Na ânsia de mostrar serviço, o presidente da Câmara dos Deputados, Rodrigo Maia, saiu na frente do Executivo e, já em janeiro, patrocinou o projeto de reforma tributária elaborado e debatido há anos no Centro de Cidadania Fiscal (CCiF), dirigido pelo economista Bernard Appy. Esse texto foi transformado em Proposta de Emenda à Constituição (PEC) 45/19 e apresentado à Câmara pelo deputado Baleia Rossi (PMDB-SP).
Embora seja de entendimento mais complicado, porque é assunto de alguma densidade técnica, as mudanças tributárias analisadas nesta Coluna mexerão com a vida econômica de todo consumidor. Por isso, convém destrinchá-lo.
Este projeto é mais abrangente e mais consistente do que aquele que está sendo preparado pelo secretário da Receita Federal, Marcos Cintra, porque unifica não só impostos federais (PIS, Cofins, IPI), mas, também, o ICMS, cobrado pelos Estados, e o ISS, cobrado pelos municípios. O nome proposto: Imposto sobre Bens e Serviços (IBS).
Funcionará nos mesmos moldes do atual ICMS que, em outros países, leva o nome de Imposto sobre Valor Agregado (IVA). Isto é, será cobrado em cada fase da produção. As parcelas das etapas intermediárias funcionarão como crédito a ser abatido do pagamento subsequente até que este seja feito pelo consumidor final.
Diferentemente do caótico ICMS, cobrado tanto na origem como no destino do bem ou do serviço, o IBS será cobrado apenas no destino, ou seja, apenas no município de domicílio do consumidor. Aí vai uma questão, ainda sem solução. Na proposta, explica Appy, o destino da receita do IBS acabará sendo determinado pelo CPF do consumidor, acoplado a seu CEP de residência. Significa isso que o contribuinte terá de alterar seu CPF a cada mudança de domicílio?
Para assegurar a independência federativa, o imposto será recolhido à conta única do Comitê Gestor, organismo cuja administração será partilhada de maneira paritária pela Receita Federal e por representantes dos Estados e dos municípios. Tal futuro Comitê Gestor será encarregado de transferir, em regime automático, a parcela do imposto correspondente a cada esfera de governo.

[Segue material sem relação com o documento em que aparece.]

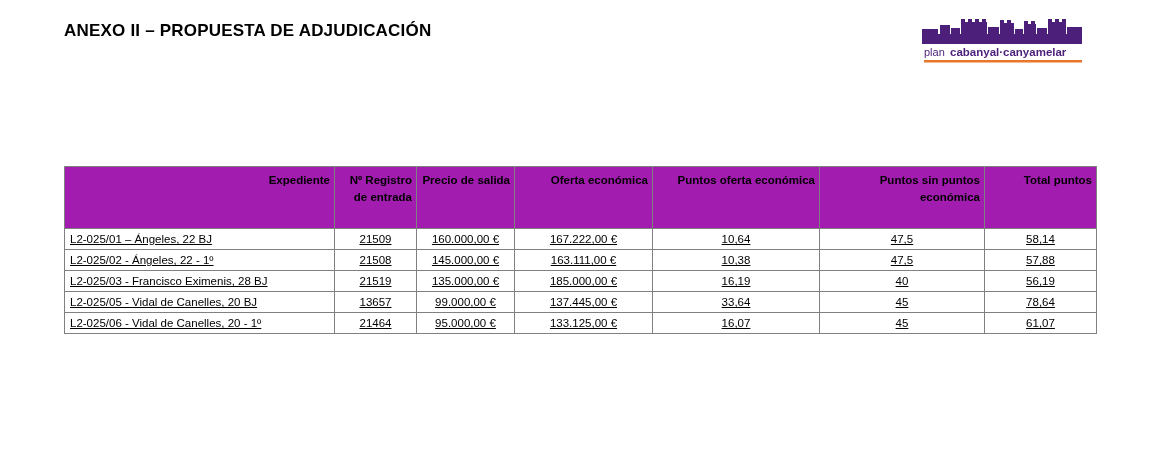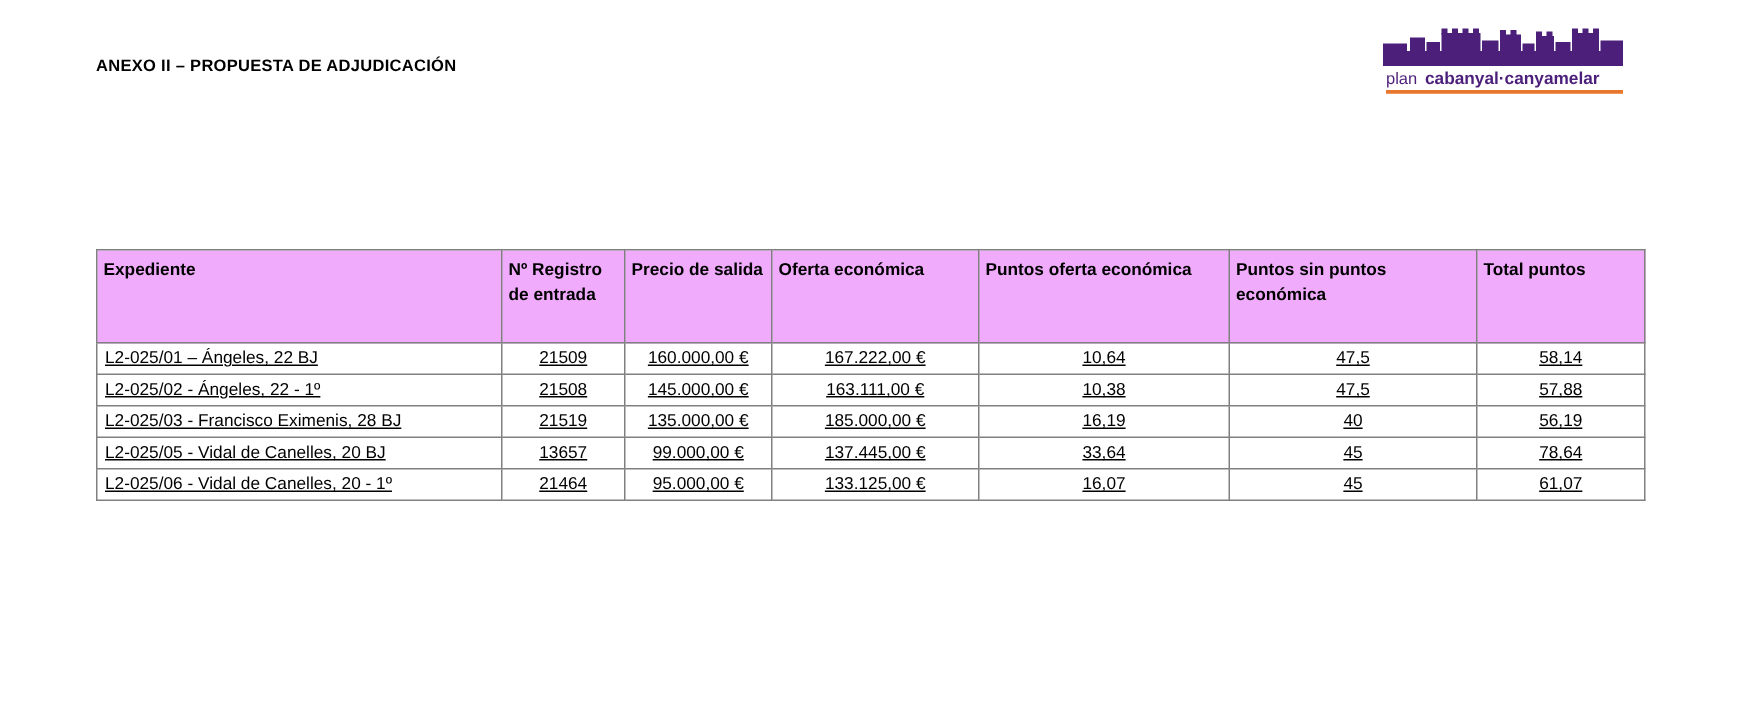--- a/index.html
+++ b/index.html
@@ -19,23 +19,23 @@
   
   .doc-header {
     position: absolute;
     top: 16px;
     left: 64px;
     right: 60px;
     height: 50px;
   }
   .doc-title {
     position: absolute;
-    top: 22px;
+    top: 5px;
     left: 0;
-    font-size: 11px;
+    font-size: 17px;
     font-weight: bold;
     letter-spacing: 0.2px;
     white-space: nowrap;
   }
 
   
   .logo {
     position: absolute;
     top: 0;
     right: 12px;
@@ -59,23 +59,23 @@
     table-layout: fixed;
     font-size: 11.5px;
   }
   table.award th,
   table.award td {
     border: 1px solid #808080;
     padding: 2px 4px;
     vertical-align: middle;
   }
   table.award thead th {
-    background: #f0abfc;
+    background: #a21caf;
     font-weight: bold;
-    text-align: left;
+    text-align: right;
     line-height: 1.45;
     height: 54px;
     vertical-align: top;
     padding-top: 5px;
   }
   table.award tbody td {
     height: 16px;
     text-align: center;
     white-space: nowrap;
     text-decoration: underline;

As alíquotas correspondentes à parcela dos Estados e municípios poderão variar para cima ou para baixo do valor de referência, de maneira a garantir a autonomia de cada ente federativo.
A questão aparentemente mais complicada é a que prevê dupla transição. A primeira delas tem a ver com o que Appy chama de “transição na distribuição federativa da receita”. É a definição de um período de dez anos entre o sistema atual e o seguinte, de maneira a não produzir nem aumento da carga tributária nem perdas para cada nível de governo. É um período em que o novo imposto tomará progressivamente o espaço dos anteriores. Essa suavização foi o jeito encontrado para reduzir eventuais resistências dos políticos. Também ajudará a eliminar os compromissos assumidos pelos Estados que, na guerra fiscal, concederam desonerações de ICMS para estimular a instalação de fábricas. Essas desonerações desaparecerão a partir do momento em que o imposto será cobrado apenas no destino e não mais no Estado que concedeu a vantagem fiscal.
A segunda transição, de até 50 anos, tem por objetivo reduzir as perdas que o novo tributo imporá aos Estados e municípios “exportadores” de mercadorias e serviços, na medida em que beneficiará apenas os “importadores”.
Mas não há compensação para o caso de municípios-sede de grandes plantas industriais e de refinarias, como Paulínia e Cubatão, que hoje têm grande participação nas receitas do ICMS e que perderão grande parte dessa vantagem quando o imposto passar a ser cobrado no destino. Para Appy, “o critério que hoje beneficia Paulínia e Cubatão, por exemplo, produz brutal distorção federativa”.
O novo imposto exigirá nova atitude nas políticas de desenvolvimento regional. Appy observa que as políticas que vigoram hoje, como as das zonas francas, são ineficientes. A reforma é oportunidade para corrigir esse defeito. Hoje, a maioria das isenções e incentivos fiscais tem por base o imposto que deixa de ser cobrado onde o produto é produzido. Quando o IBS for cobrado apenas no destino, os benefícios desaparecidos terão de ser substituídos por novos mecanismos de incentivo.
Appy acredita que, graças à simplificação e à transparência do sistema, essa reforma aumentará em 10% o potencial de crescimento da economia e, nessas condições, aumentará a arrecadação, sem aumento da carga tributária.